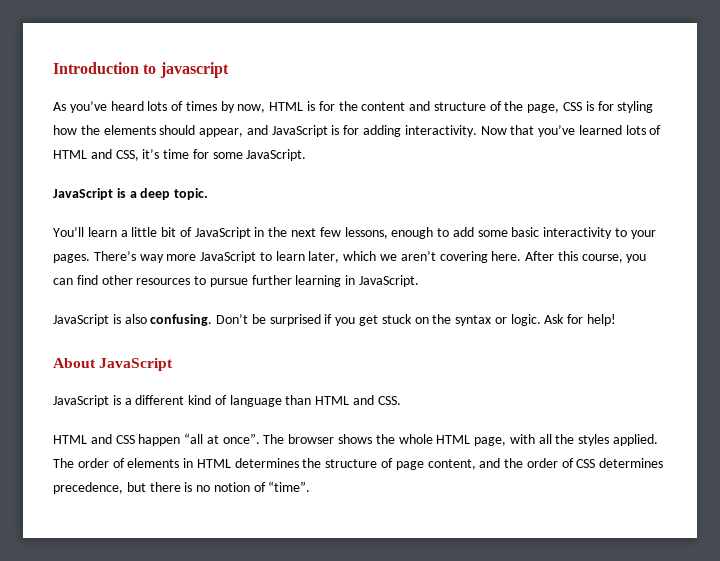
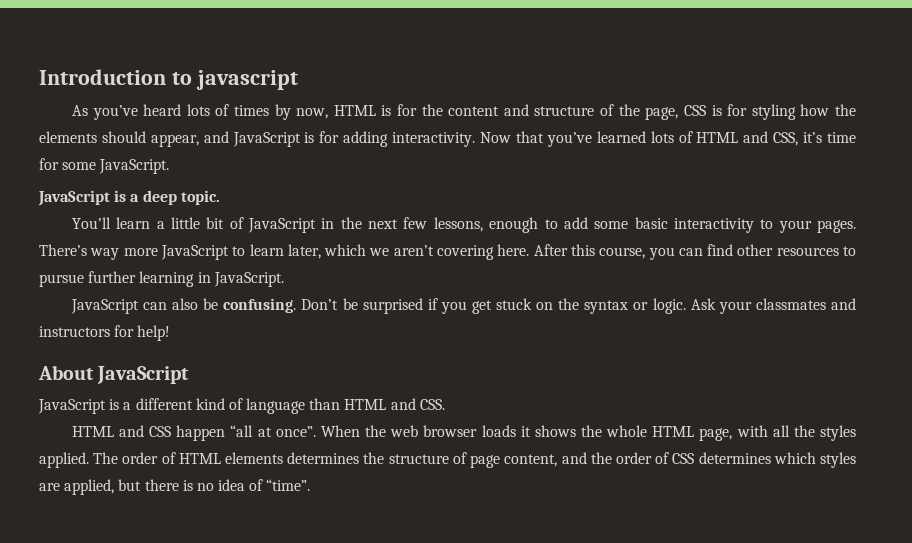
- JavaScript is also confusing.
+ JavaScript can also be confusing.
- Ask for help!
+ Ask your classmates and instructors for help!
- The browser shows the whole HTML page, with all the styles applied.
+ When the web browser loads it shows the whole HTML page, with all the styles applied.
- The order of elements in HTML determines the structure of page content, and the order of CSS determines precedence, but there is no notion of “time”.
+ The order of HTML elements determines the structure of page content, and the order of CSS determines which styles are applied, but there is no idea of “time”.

* TASK GOAL
Your reply should contain only the number of lines in the entries above with the word "also".

* REPLY
2